BEGIN Input for this task
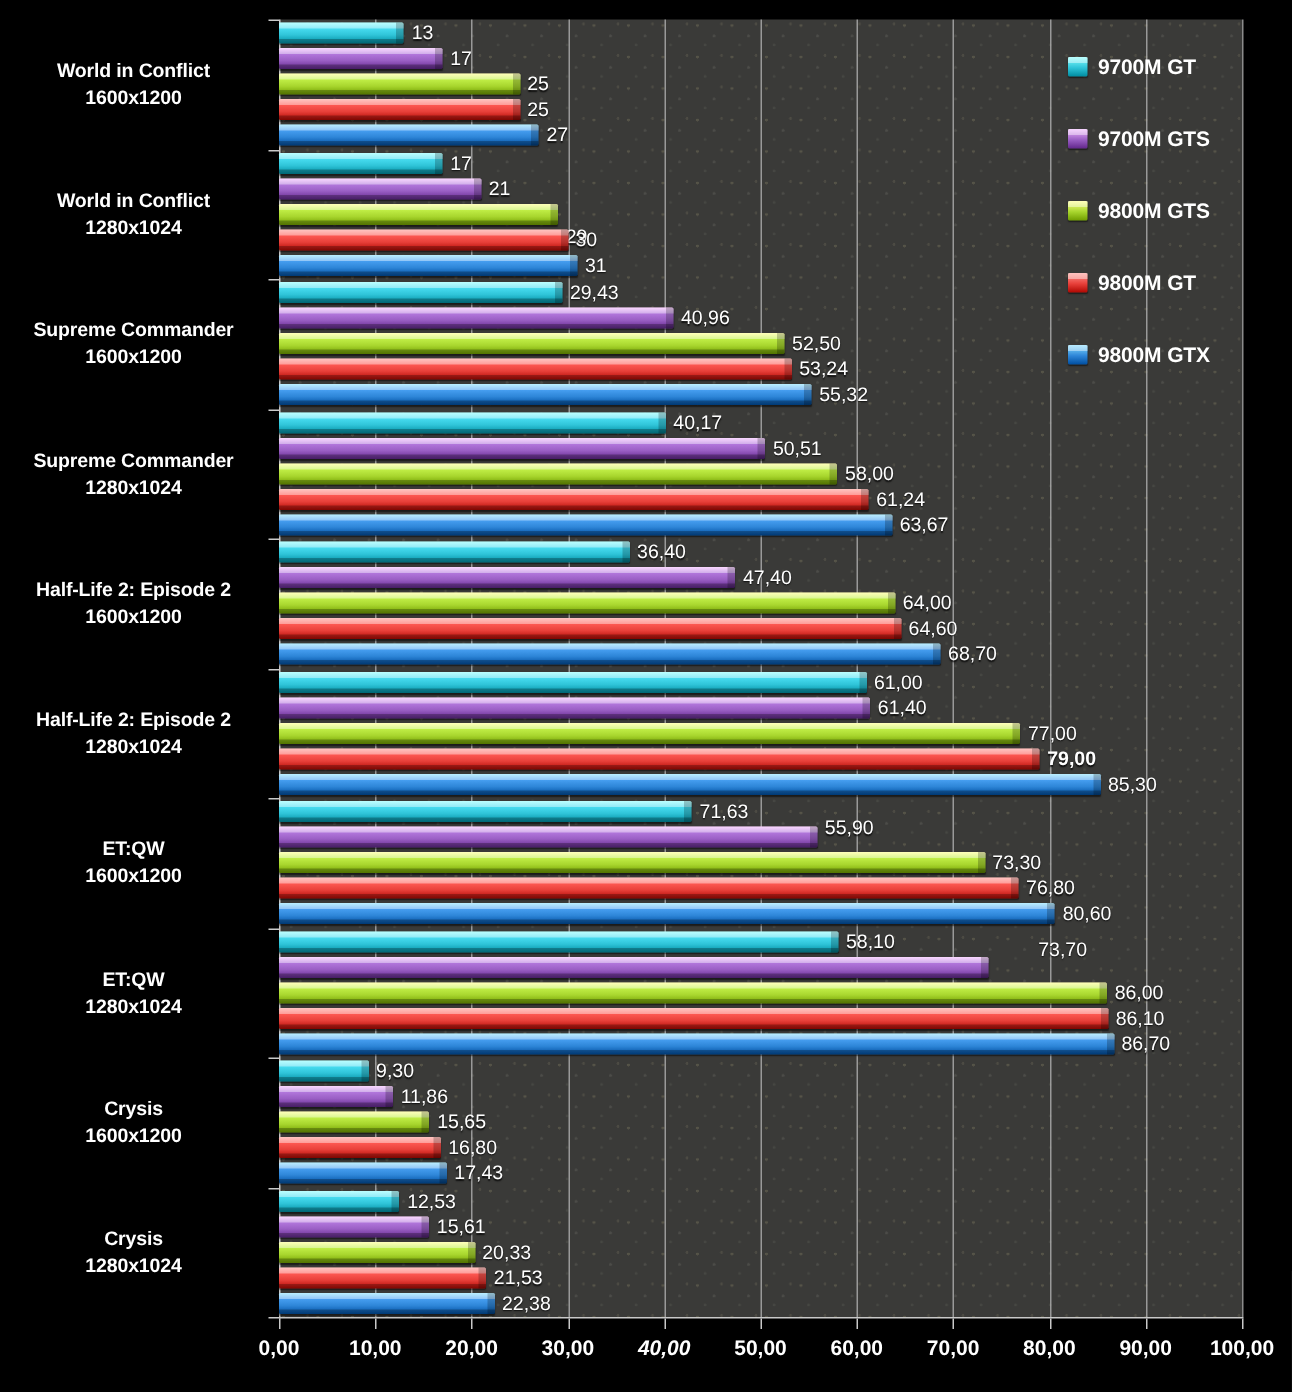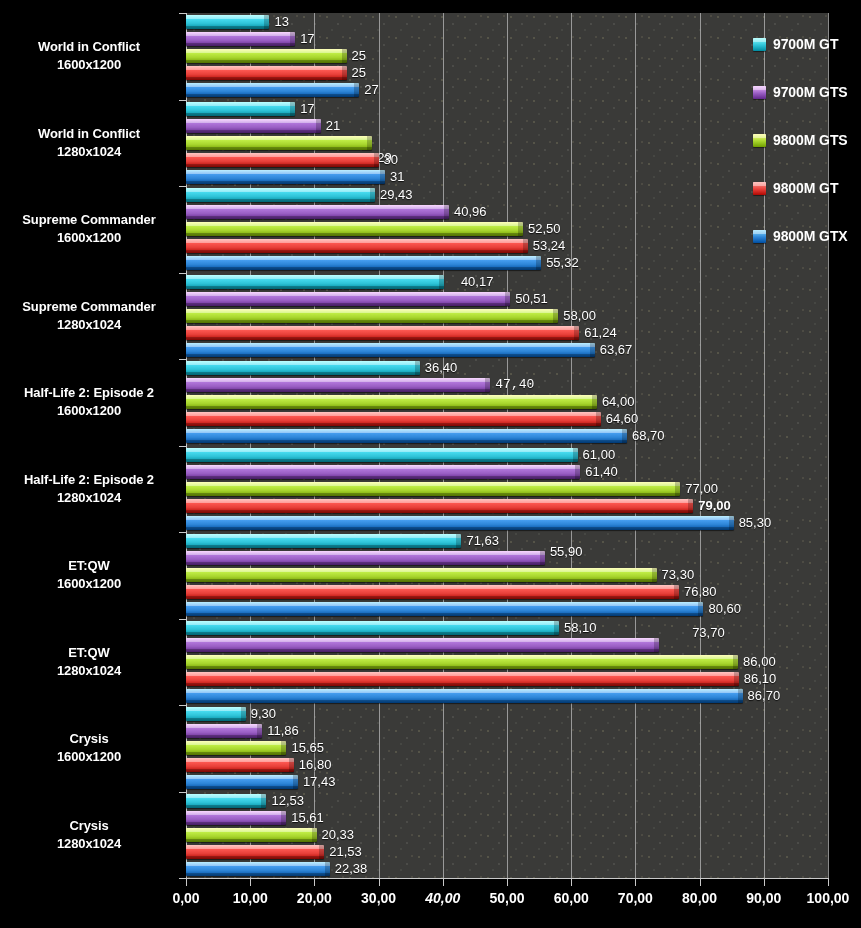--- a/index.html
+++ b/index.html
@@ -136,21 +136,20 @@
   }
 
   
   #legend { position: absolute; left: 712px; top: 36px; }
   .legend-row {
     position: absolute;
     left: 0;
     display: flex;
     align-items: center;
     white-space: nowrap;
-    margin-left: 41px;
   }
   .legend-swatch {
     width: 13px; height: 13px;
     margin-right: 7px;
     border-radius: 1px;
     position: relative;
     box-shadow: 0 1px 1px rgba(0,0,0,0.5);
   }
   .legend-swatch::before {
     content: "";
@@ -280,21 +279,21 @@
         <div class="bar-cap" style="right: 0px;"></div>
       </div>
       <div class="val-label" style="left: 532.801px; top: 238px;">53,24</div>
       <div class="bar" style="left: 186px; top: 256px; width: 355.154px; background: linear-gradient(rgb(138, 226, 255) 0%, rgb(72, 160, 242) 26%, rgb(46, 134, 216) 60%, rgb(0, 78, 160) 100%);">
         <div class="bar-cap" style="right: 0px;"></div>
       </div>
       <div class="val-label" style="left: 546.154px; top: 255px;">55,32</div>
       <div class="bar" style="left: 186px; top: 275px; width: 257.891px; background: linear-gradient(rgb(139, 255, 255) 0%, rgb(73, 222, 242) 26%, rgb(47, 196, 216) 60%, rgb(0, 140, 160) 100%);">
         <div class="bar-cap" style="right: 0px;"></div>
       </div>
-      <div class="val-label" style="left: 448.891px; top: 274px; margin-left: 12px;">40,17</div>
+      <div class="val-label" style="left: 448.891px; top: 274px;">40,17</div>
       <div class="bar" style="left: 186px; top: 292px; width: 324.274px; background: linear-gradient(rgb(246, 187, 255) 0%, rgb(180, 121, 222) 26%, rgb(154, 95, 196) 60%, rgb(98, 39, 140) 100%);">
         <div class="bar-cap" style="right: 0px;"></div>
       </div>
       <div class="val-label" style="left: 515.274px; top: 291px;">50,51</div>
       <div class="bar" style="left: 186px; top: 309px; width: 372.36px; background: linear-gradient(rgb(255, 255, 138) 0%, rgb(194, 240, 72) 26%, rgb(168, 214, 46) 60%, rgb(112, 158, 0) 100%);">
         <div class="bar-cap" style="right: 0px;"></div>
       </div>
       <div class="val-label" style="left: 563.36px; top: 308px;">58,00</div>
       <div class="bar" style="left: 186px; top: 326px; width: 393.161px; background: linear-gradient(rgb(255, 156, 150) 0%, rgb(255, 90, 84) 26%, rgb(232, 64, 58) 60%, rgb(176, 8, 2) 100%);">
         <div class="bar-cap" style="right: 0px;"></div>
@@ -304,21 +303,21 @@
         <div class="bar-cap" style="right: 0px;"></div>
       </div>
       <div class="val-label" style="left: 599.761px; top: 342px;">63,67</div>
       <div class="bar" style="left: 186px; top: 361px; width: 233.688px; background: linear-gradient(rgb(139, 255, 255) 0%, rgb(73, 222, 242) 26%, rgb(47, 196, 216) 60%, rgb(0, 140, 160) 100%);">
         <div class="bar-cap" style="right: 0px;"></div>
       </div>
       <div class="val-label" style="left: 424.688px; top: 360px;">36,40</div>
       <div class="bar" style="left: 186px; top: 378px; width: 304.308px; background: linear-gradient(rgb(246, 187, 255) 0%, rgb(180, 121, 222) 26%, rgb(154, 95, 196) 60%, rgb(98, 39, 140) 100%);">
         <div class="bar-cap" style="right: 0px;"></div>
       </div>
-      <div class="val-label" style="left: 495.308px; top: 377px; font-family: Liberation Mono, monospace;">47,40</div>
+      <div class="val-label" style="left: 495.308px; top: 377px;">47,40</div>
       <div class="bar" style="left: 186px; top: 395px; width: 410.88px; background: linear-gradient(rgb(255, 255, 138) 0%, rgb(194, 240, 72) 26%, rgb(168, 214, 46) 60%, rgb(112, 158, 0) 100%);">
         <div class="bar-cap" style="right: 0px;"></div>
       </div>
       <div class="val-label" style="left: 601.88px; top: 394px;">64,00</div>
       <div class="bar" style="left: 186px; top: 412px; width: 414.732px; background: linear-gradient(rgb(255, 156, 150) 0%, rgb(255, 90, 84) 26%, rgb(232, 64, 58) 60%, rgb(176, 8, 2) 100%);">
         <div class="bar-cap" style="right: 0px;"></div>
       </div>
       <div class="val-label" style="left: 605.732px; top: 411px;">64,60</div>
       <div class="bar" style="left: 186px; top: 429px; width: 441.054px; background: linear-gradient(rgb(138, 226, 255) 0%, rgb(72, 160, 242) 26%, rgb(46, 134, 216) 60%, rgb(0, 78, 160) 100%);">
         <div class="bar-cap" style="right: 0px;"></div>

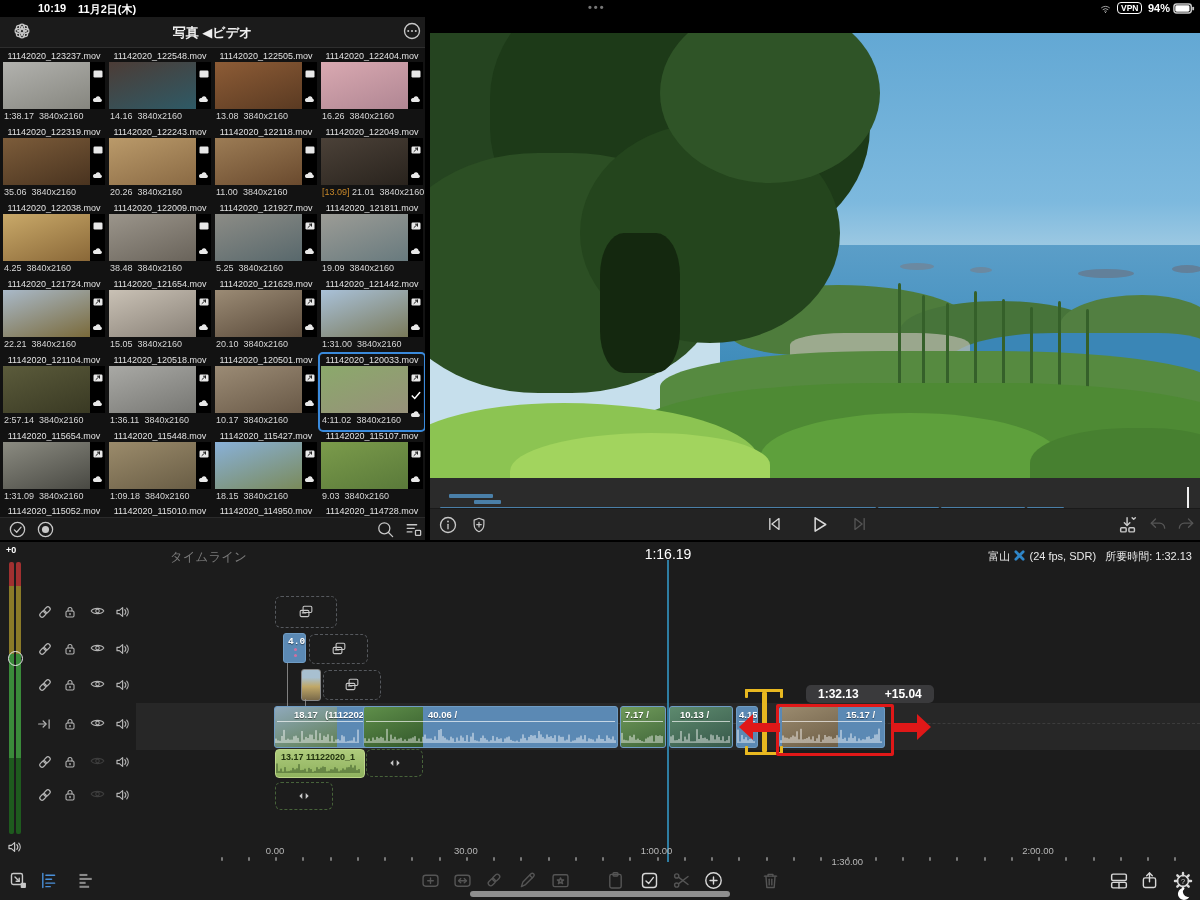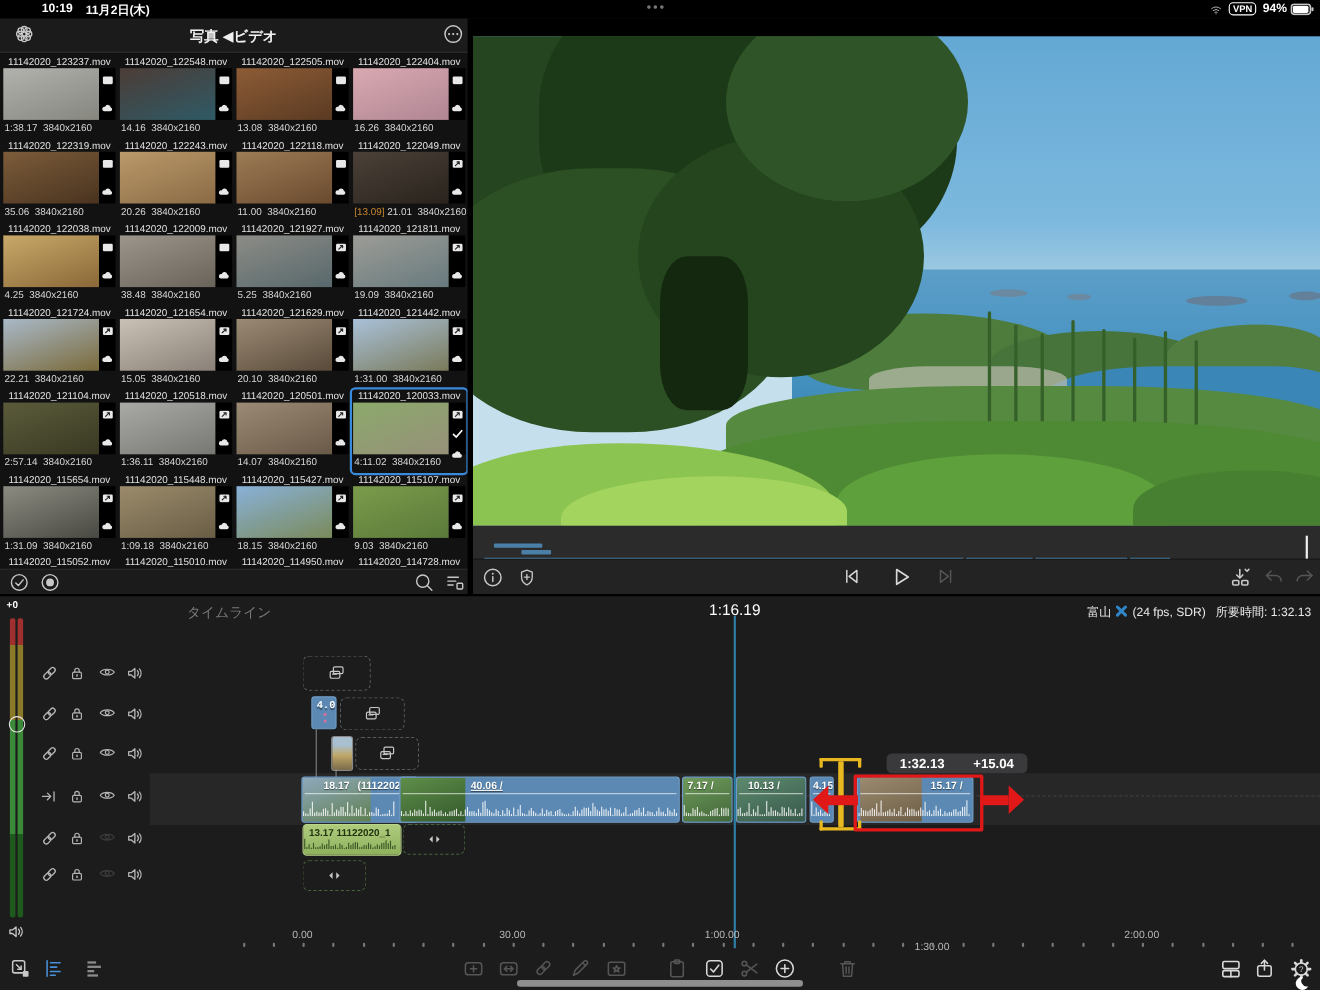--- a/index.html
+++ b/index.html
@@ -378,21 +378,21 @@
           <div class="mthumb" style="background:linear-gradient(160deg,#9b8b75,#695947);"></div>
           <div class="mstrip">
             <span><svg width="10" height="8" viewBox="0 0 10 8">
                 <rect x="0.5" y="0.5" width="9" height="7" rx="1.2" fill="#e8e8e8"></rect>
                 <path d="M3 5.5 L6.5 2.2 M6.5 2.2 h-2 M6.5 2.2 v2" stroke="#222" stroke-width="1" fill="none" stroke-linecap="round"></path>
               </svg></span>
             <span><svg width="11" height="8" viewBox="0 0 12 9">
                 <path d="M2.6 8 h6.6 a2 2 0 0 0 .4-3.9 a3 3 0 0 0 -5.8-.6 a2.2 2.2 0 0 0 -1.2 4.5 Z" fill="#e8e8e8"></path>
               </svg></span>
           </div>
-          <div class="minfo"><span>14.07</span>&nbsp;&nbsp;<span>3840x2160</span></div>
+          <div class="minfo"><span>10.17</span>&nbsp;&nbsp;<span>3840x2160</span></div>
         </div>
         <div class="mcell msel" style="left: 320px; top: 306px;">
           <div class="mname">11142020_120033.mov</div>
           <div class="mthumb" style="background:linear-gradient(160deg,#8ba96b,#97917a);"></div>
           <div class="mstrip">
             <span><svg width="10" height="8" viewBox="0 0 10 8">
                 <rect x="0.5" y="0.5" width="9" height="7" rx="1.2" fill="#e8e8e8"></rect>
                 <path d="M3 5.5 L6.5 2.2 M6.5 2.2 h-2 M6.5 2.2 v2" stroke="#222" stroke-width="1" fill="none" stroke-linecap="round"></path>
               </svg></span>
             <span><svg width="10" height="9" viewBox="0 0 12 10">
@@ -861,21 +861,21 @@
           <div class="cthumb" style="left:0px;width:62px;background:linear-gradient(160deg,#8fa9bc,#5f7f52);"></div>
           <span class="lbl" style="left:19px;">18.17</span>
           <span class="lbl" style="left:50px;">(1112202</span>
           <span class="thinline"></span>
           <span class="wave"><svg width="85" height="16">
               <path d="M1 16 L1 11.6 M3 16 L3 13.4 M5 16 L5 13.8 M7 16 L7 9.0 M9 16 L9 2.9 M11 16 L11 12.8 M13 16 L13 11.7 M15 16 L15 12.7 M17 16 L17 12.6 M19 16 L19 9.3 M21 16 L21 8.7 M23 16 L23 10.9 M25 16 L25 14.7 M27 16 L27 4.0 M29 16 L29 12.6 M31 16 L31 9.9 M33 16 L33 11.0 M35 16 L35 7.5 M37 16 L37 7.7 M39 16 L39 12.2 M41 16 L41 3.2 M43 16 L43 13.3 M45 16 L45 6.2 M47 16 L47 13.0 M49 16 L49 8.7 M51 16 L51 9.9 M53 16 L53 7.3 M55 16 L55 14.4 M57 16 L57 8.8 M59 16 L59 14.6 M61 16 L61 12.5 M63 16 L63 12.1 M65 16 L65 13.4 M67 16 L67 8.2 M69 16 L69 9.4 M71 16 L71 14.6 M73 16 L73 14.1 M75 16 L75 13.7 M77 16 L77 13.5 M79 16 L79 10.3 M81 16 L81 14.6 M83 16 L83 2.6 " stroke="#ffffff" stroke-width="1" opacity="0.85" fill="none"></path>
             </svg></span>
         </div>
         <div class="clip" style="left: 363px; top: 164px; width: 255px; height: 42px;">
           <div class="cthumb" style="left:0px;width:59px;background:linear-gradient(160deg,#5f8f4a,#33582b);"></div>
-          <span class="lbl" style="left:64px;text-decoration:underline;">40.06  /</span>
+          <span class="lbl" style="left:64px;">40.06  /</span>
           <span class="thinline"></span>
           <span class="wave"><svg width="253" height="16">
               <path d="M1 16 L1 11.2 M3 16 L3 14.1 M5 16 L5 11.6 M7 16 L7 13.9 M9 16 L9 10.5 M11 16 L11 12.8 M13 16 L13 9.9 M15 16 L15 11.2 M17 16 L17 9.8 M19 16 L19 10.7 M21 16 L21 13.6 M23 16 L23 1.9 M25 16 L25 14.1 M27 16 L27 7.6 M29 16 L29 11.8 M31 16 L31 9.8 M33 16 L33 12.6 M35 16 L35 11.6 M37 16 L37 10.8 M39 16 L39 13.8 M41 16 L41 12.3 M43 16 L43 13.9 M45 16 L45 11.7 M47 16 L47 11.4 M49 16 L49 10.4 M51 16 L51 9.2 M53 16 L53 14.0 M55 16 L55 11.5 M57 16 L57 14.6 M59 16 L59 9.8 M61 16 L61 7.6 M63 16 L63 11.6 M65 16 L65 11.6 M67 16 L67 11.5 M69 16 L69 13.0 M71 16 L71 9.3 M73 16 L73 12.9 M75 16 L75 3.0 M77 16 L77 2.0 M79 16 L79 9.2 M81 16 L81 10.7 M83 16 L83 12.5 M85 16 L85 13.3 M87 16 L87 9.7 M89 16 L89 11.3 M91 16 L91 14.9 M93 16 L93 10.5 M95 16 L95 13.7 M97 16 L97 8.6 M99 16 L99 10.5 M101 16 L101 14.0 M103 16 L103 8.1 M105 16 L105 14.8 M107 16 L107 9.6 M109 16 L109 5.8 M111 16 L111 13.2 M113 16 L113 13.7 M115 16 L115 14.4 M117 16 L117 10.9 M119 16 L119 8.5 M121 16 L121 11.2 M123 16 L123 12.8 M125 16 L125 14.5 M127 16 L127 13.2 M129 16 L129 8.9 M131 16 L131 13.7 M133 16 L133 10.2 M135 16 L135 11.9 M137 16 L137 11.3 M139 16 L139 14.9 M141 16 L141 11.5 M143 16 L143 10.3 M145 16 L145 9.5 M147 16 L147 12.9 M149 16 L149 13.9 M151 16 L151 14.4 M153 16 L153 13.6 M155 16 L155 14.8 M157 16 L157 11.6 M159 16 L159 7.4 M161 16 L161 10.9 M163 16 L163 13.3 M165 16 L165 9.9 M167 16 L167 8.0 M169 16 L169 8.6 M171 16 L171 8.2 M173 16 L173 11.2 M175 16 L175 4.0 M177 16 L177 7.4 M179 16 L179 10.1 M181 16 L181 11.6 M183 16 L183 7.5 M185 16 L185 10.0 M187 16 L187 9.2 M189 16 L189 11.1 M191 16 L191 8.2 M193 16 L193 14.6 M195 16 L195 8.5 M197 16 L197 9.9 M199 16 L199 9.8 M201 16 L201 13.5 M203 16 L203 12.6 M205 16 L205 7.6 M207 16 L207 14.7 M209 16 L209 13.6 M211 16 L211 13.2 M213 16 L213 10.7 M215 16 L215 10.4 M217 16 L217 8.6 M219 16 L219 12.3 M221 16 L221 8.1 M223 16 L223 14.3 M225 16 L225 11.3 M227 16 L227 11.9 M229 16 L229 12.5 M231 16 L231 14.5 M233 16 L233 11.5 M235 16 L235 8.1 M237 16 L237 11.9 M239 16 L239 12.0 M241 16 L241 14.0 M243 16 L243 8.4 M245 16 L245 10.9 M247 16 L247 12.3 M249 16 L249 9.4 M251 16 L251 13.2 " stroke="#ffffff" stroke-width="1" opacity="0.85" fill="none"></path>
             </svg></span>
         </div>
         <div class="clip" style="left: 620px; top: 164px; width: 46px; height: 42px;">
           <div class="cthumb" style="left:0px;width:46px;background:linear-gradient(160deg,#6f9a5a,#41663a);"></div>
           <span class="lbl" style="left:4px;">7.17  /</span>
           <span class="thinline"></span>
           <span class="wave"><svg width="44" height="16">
END Input for this task
Exercise goal:
Copy every line of the records above that contains "legend".

Exercise output:
   #legend { position: absolute; left: 712px; top: 36px; }
   .legend-row {
   .legend-swatch {
   .legend-swatch::before {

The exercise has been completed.